[Problem description]
If a record below holds a picture, leave the picture out and copy the rest exactly.

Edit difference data
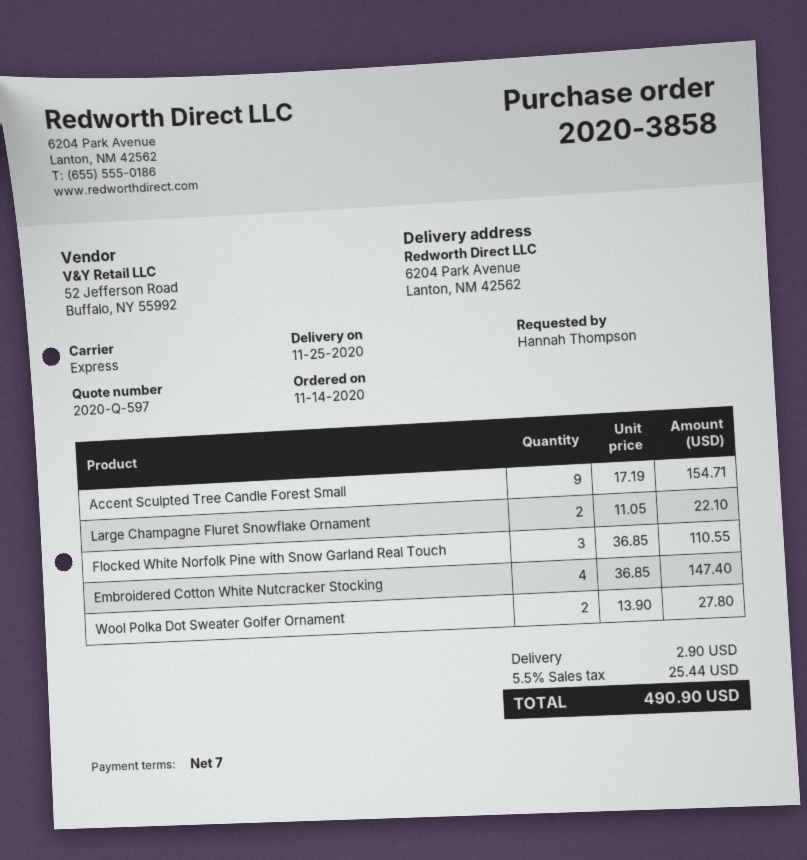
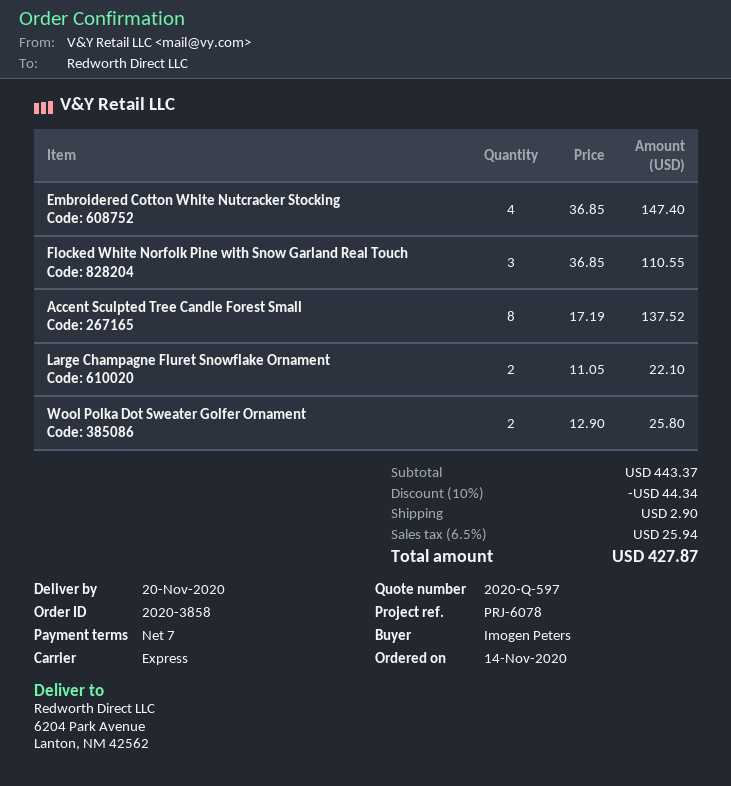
delivery date: 2020-11-25 -> 2020-11-20
ordered by: Hannah Thompson -> Imogen Peters
Accent Sculpted Tree Candle Forest Small: 9 x 17.19 = 154.71 -> 8 x 17.19 = 137.52
Wool Polka Dot Sweater Golfer Ornament: 2 x 13.90 = 27.80 -> 2 x 12.90 = 25.80
discount: none -> 10% = 44.34
tax: 5.5% = 25.44 -> 6.5% = 25.94
total: 490.90 -> 427.87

[Output]
delivery date: 2020-11-25 -> 2020-11-20
ordered by: Hannah Thompson -> Imogen Peters
Accent Sculpted Tree Candle Forest Small: 9 x 17.19 = 154.71 -> 8 x 17.19 = 137.52
Wool Polka Dot Sweater Golfer Ornament: 2 x 13.90 = 27.80 -> 2 x 12.90 = 25.80
discount: none -> 10% = 44.34
tax: 5.5% = 25.44 -> 6.5% = 25.94
total: 490.90 -> 427.87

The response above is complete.